TASK TO COMPLETE:
Report back every line of the entries that contains "érhető", exactly as written.

SUPPLIED INFORMATION:
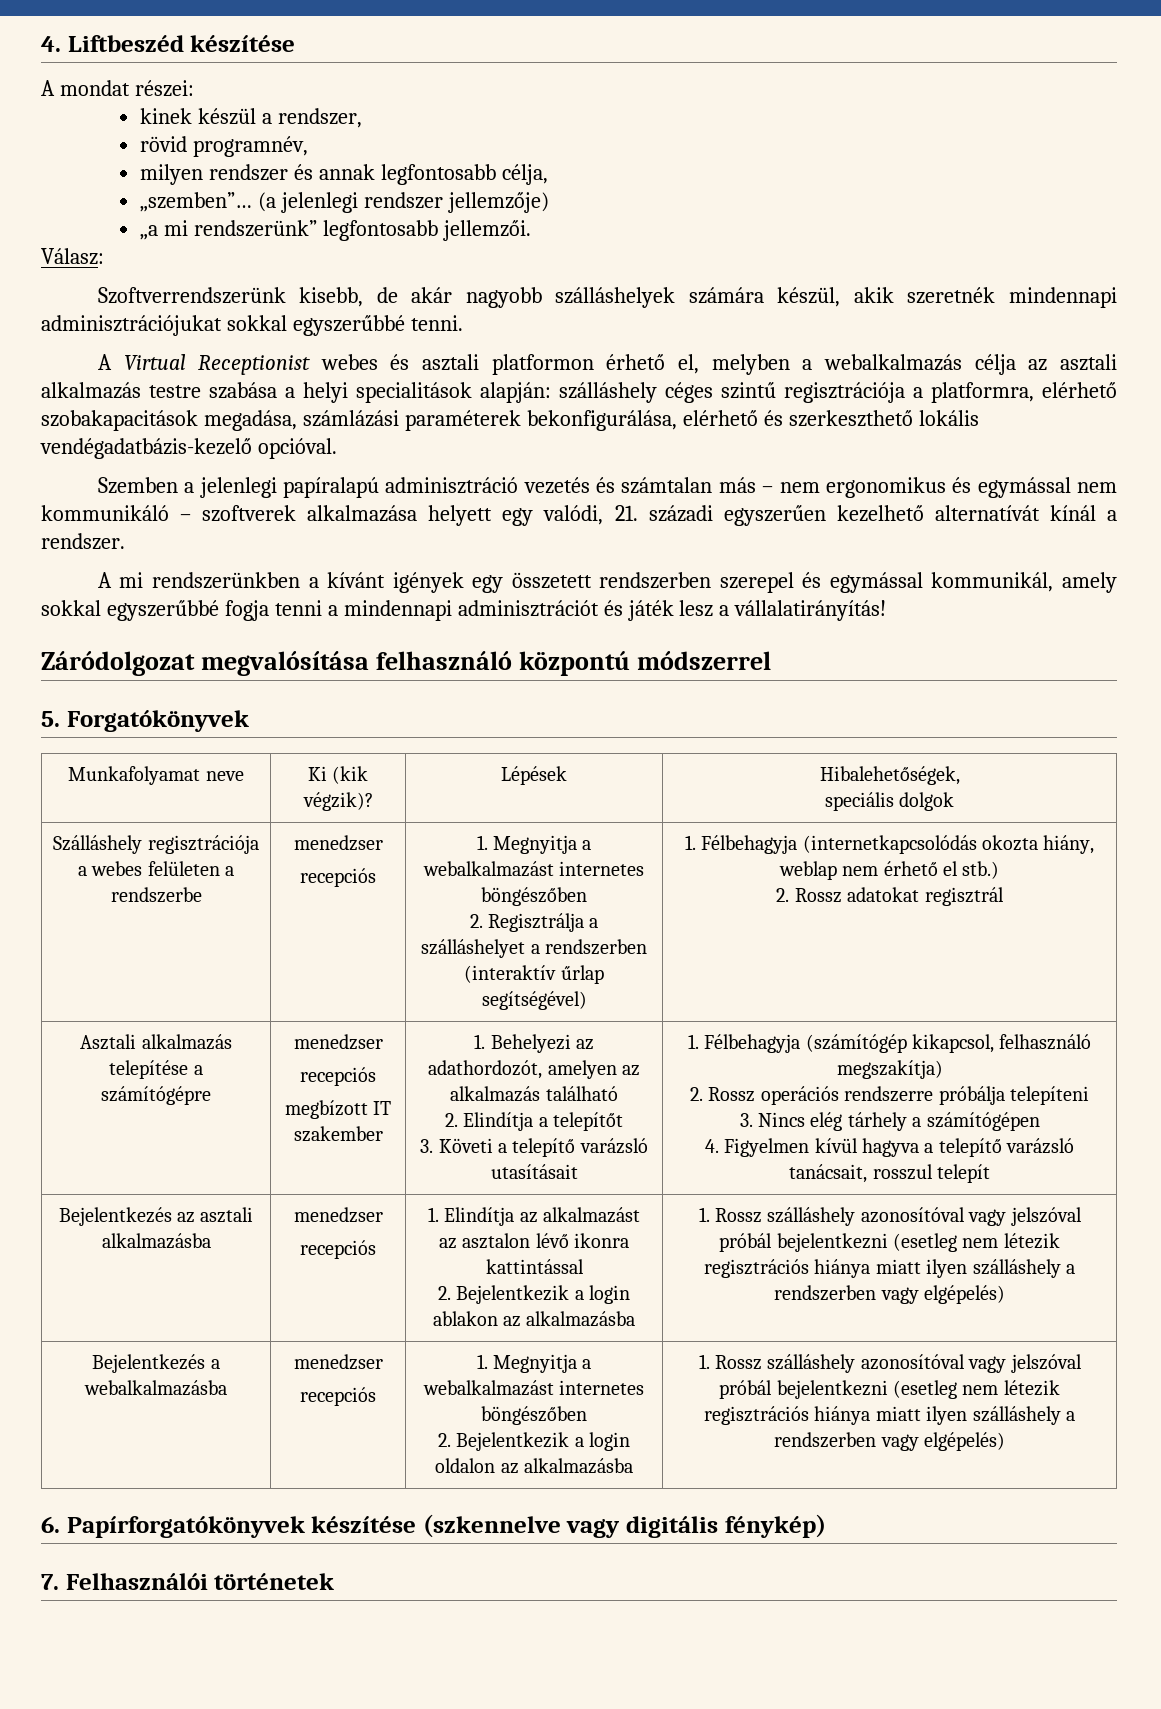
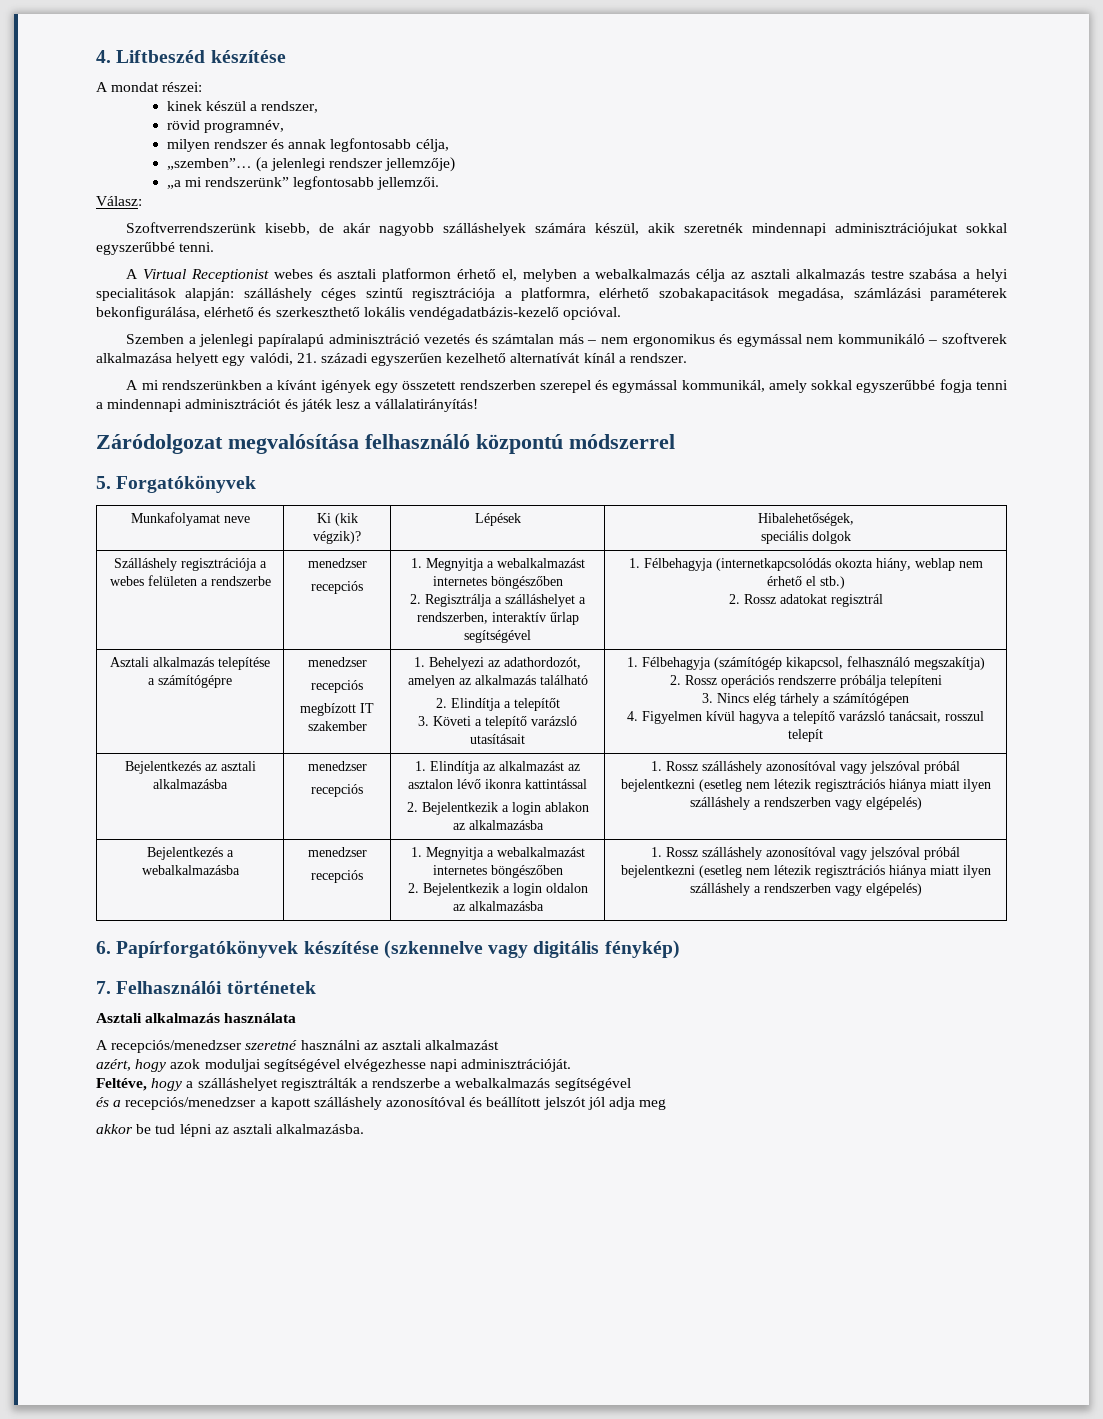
  Szálláshely regisztrációja a webes felületen a rendszerbe | menedzser
  recepciós | 1. Megnyitja a webalkalmazást internetes böngészőben
- 2. Regisztrálja a szálláshelyet a rendszerben (interaktív űrlap segítségével) | 1. Félbehagyja (internetkapcsolódás okozta hiány, weblap nem érhető el stb.)
+ 2. Regisztrálja a szálláshelyet a rendszerben, interaktív űrlap segítségével | 1. Félbehagyja (internetkapcsolódás okozta hiány, weblap nem érhető el stb.)
+ Asztali alkalmazás használata
+ A recepciós/menedzser szeretné használni az asztali alkalmazást
+ azért, hogy azok moduljai segítségével elvégezhesse napi adminisztrációját.
+ Feltéve, hogy a szálláshelyet regisztrálták a rendszerbe a webalkalmazás segítségével
+ és a recepciós/menedzser a kapott szálláshely azonosítóval és beállított jelszót jól adja meg
+ akkor be tud lépni az asztali alkalmazásba.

REPLY:
- 2. Regisztrálja a szálláshelyet a rendszerben (interaktív űrlap segítségével) | 1. Félbehagyja (internetkapcsolódás okozta hiány, weblap nem érhető el stb.)
+ 2. Regisztrálja a szálláshelyet a rendszerben, interaktív űrlap segítségével | 1. Félbehagyja (internetkapcsolódás okozta hiány, weblap nem érhető el stb.)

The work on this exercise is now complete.